Copy the records below exactly, but leave out any picture they contain.

Material for this exercise: Begin

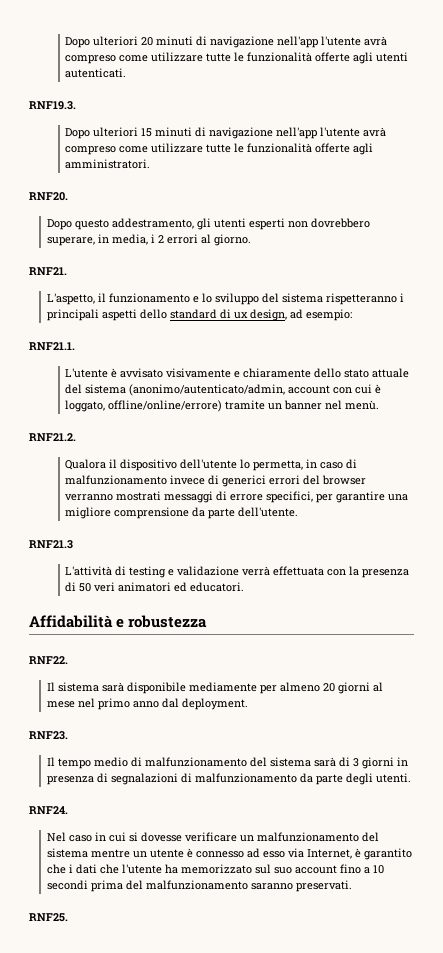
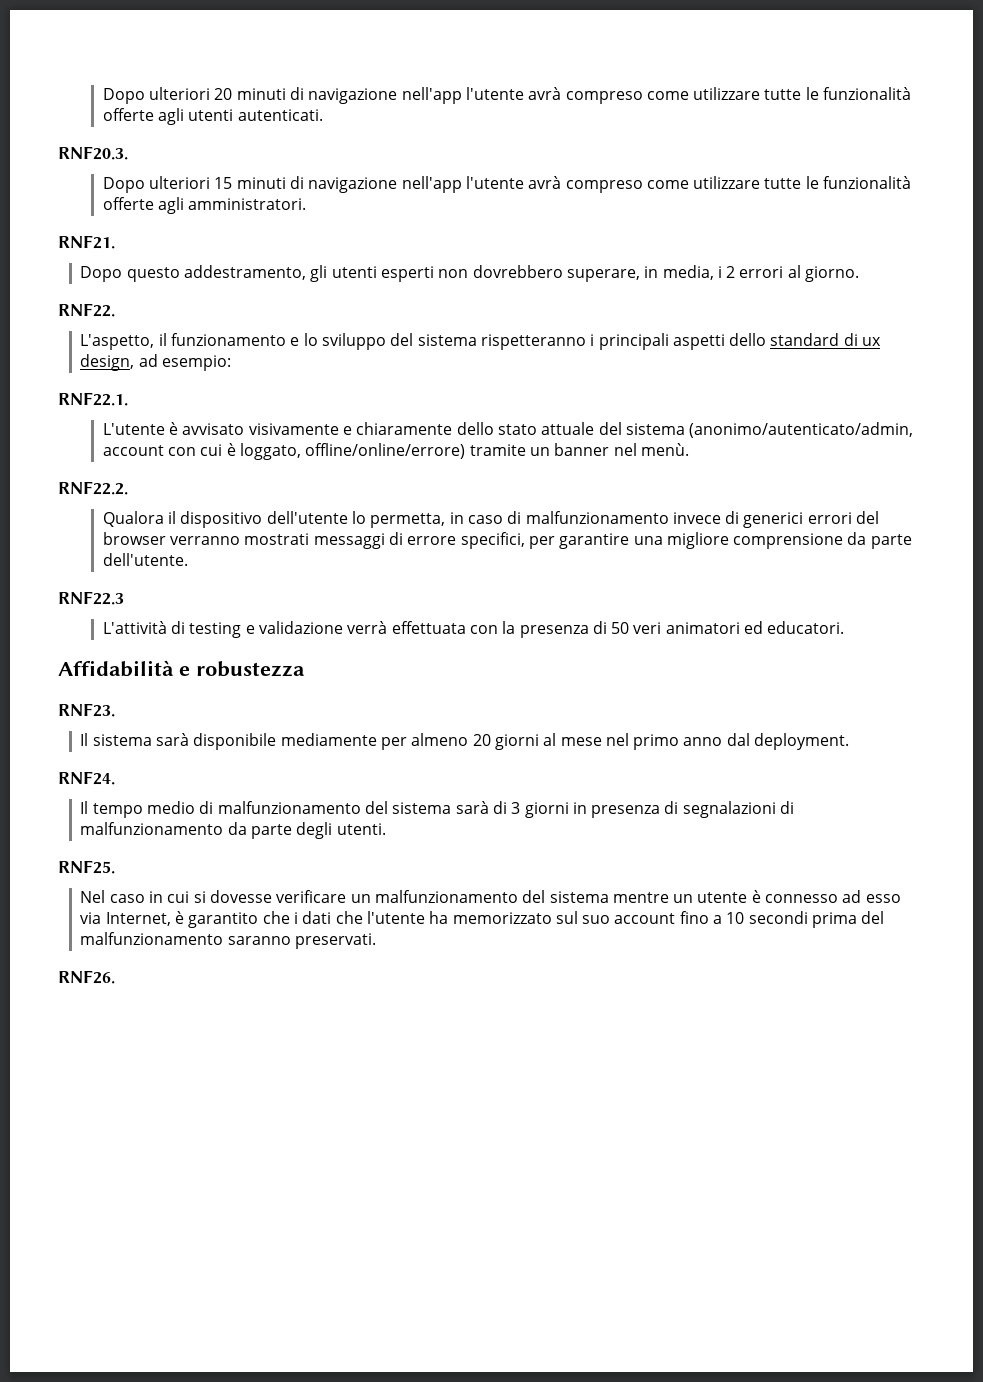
- RNF19.3.
+ RNF20.3.
- RNF20.
+ RNF21.
- RNF21.
+ RNF22.
- RNF21.1.
+ RNF22.1.
- RNF21.2.
+ RNF22.2.
- RNF21.3
+ RNF22.3
- RNF22.
+ RNF23.
- RNF23.
+ RNF24.
- RNF24.
+ RNF25.
- RNF25.
+ RNF26.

Material for this exercise: End

* Reply *
- RNF19.3.
+ RNF20.3.
- RNF20.
+ RNF21.
- RNF21.
+ RNF22.
- RNF21.1.
+ RNF22.1.
- RNF21.2.
+ RNF22.2.
- RNF21.3
+ RNF22.3
- RNF22.
+ RNF23.
- RNF23.
+ RNF24.
- RNF24.
+ RNF25.
- RNF25.
+ RNF26.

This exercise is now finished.